There’s no shame in a second chance – a nugget of beautiful, redemptive wisdom I wish I had known on my own wedding day. ‘tis ok, though. I knew it today, January 30, 2010, as another second chance couple began their life together.
Second chance weddings tend to come with clouds and shadows and in the case of mine, absent friends and relatives who didn’t agree that grace covers mistakes. Rod and I are about to celebrate our seventh anniversary. We just celebrated our third anniversary of being parents together. And this year, we begin the ‘career’ of full time ministry together.
I am here to tell you, second chances rock.
On my own wedding day, though, I was apprehensive. I thought for sure that in a crowd of 100 – considerably fewer people than what I had envisioned but still, you know, a pretty significantly-sized Inner Circle – someone was there putting the evil eye (an ancient Italian curse) on us. I was sure that some were looking at my beautiful, flowy white ‘angel’ dress and thinking of another a-word. I was sure that dark forces were placing wagers on how long we would last.
Maybe some of that was true. I don’t know. I am just happy that nearly seven years later, I don’t care.
Today Rod stood up as best man in the wedding of his fairly new friend Eric. It was not Eric’s first wedding. It was the first wedding for April, the bride. She walked down the aisle to “Bless the Broken Road.” Eric cried. So did I. The Ozark mountains were covered with snow and visible from every glass wall of the Stonegate Chapel. It was a vividly tangible sign of a new beginning.
At our wedding, my friend Stacy read my favorite verse in the whole world: Isaiah 43:19. She also read a little something I wrote about it…expounding on how God is the God of new things. It’s not only a promise I cling to, but a mantra I live by. Every year of our marriage has been filled with surprises – some challenging, some victorious. I welcome new things – new food, new friends, new places, new projects, new kids! Bring it.

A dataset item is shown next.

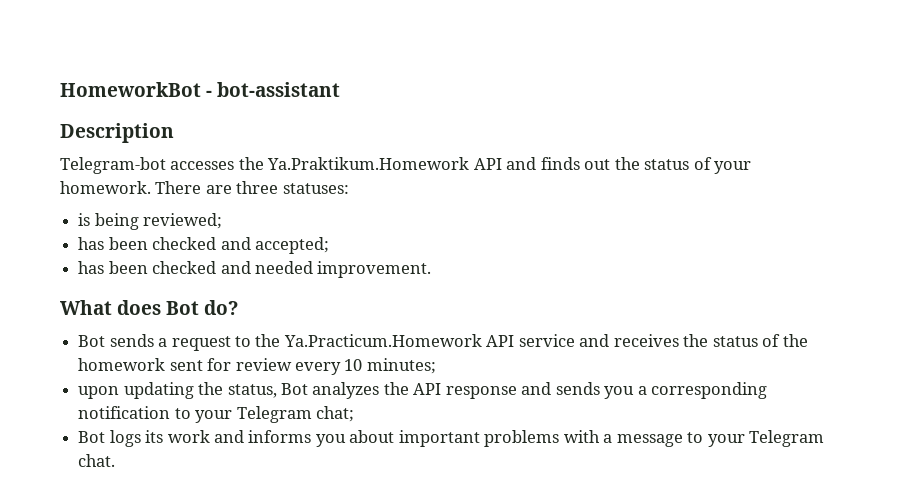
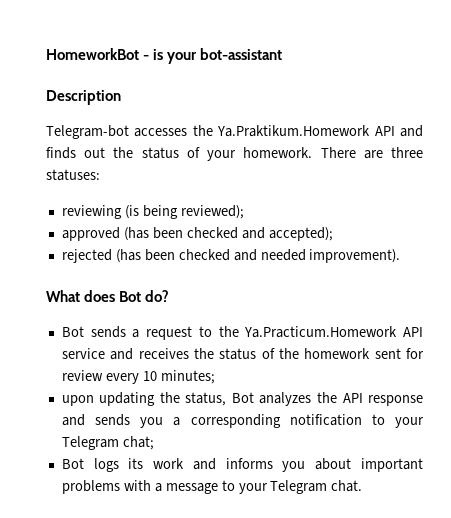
(213, 93) none -> [153,49,198,64] is your
[78,213,223,230] [78,237,329,254] [78,261,105,274] is being reviewed; // has been checked and accepted; // has -> [61,205,244,219] [61,227,333,241] [61,249,141,263] reviewing (is being reviewed); // approved (has been checked and accepted); // rejected (has
[317,261,432,278] improvement. -> [309,249,401,263] improvement).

I love that the Bible teaches us to embrace the new. It talks about the sea of forgetfulness. It talks about Jesus making all things new. It talks about beauty from ashes. In a nutshell, people do stupid, sucky things sometimes, but when they sincerely work to turn them around, when they fully turn to God to help them, they are given a second chance, a new thing.
It’s bewildering, appalling, maddening to me when other recipients of grace – commonly known as Christians – don’t embrace those teachings, when they decide that it only applies to the imaginary ‘minior’ sins they have categorized in their safe little worlds.
As a married person, the idea of divorce is also appalling to me, but I live in a world of foolish decisions and imperfect people. And those to whom it happens don’t have to be punished for the rest of their lives. Nor do they have to sit on the sidelines. God calls them and uses them and blesses them and gives them a new chance.
As I witnessed the small, intimate, and personalized wedding of Eric and April tonight, my eyes were not only on them, but on the bride’s parents. I doubt that a second-chance wedding was the very first dream they had for their daughter’s future. As a s/mama of three girls, I’m betting no. For my girls, I have very specific hopes about virgin brides who meet their respective brain surgeon/district attorney/British professor husbands some time in grad school and settle down contently after visiting Europe and Asia and living on their own for a few years. However, like my own amazing mom and dad, April’s parents shone only with love and support and pride for their daughter and their new son and their somewhat unconventional nuptials (ours included sung vows and a fajita dinner, theirs included a mini-concert by their new gospel group [Hinson Revival]).
As I caught the eye of my own groom, today the dashing best man and very good friend to the groom, I knew he was thinking and feeling what I was. What second-chance couple hears those lyrics – “Every long lost dream led me to where you are” – and doesn’t embrace that nugget of wisdom?:
Believing in second chances is a good thing.